== Source material ==
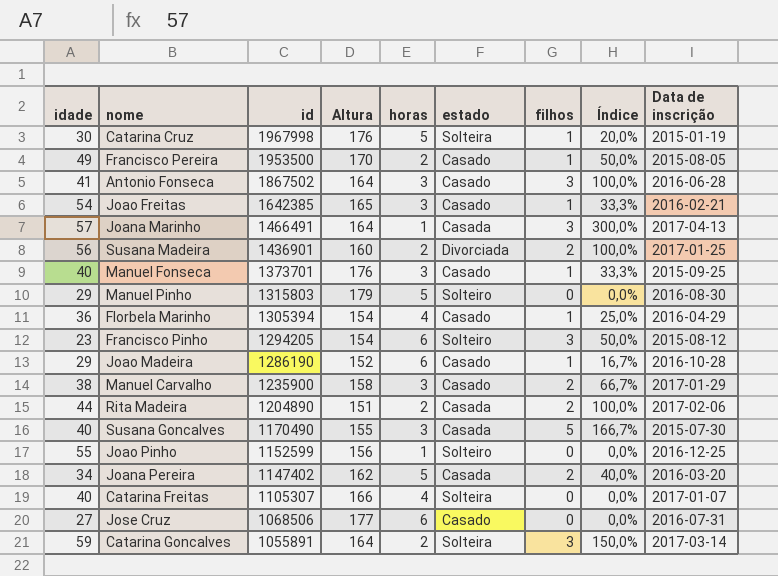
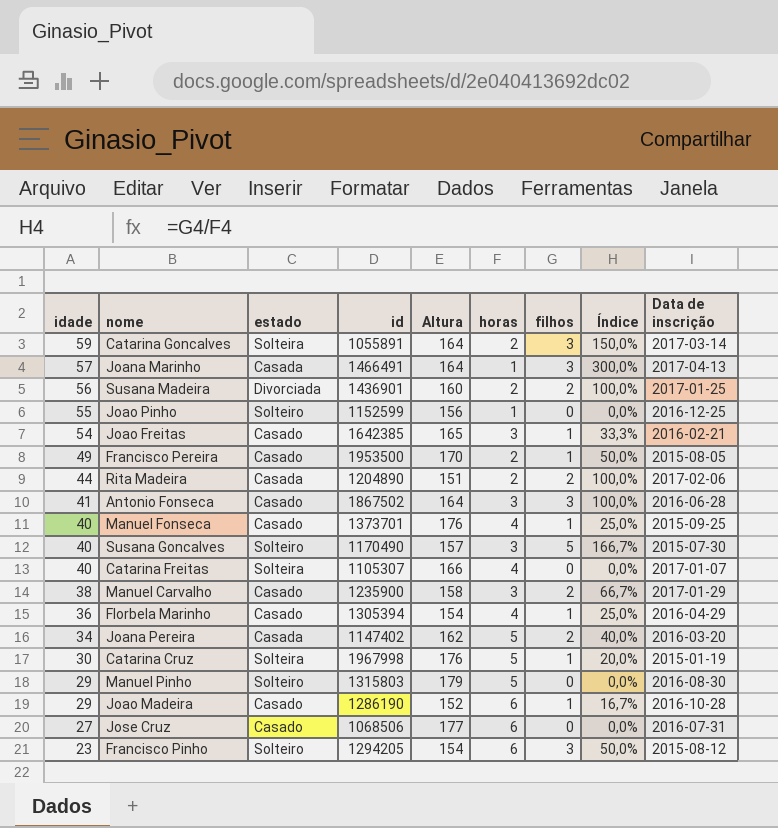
row order: id descending -> idade descending
column estado | position: 6 -> 3
Manuel Fonseca | horas: 3 -> 4
Manuel Fonseca | Índice: 33,3% -> 25,0%
Susana Goncalves | estado: Casada -> Solteiro
Susana Goncalves | Altura: 155 -> 157

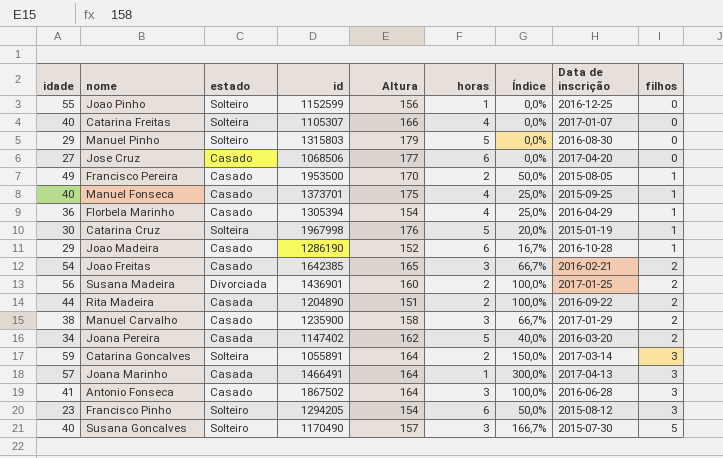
row order: idade descending -> filhos ascending
column filhos | position: 7 -> 9
Jose Cruz | Data de inscrição: 2016-07-31 -> 2017-04-20
Manuel Fonseca | Altura: 176 -> 175
Joao Freitas | Índice: 33,3% -> 66,7%
Joao Freitas | filhos: 1 -> 2
Rita Madeira | Data de inscrição: 2017-02-06 -> 2016-09-22

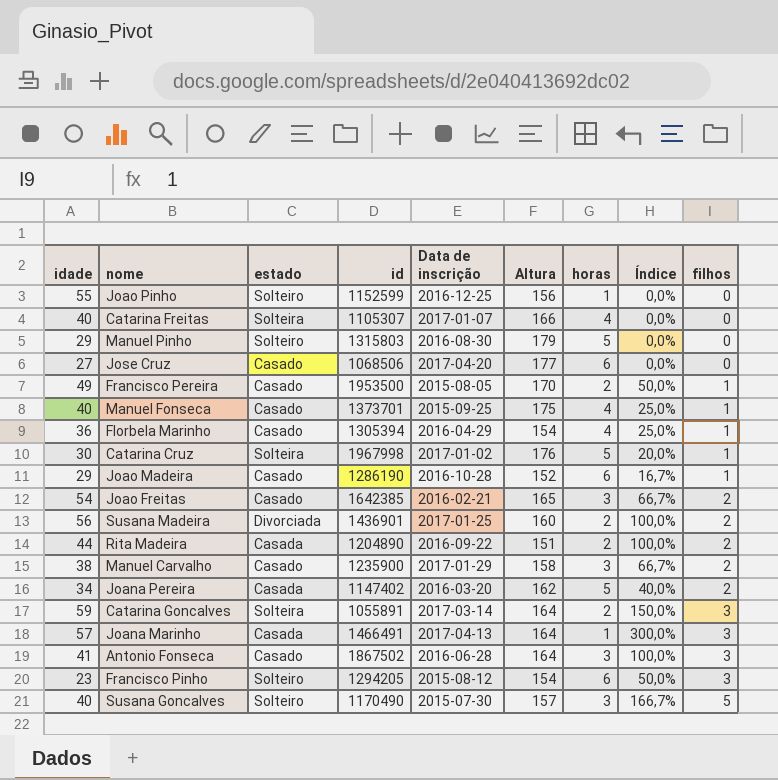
column Data de inscrição | position: 8 -> 5
Catarina Cruz | Data de inscrição: 2015-01-19 -> 2017-01-02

== The task ==
Filter the records above and copy every line that contains the word "Cruz".

== Your response ==
Jose Cruz | Data de inscrição: 2016-07-31 -> 2017-04-20
Catarina Cruz | Data de inscrição: 2015-01-19 -> 2017-01-02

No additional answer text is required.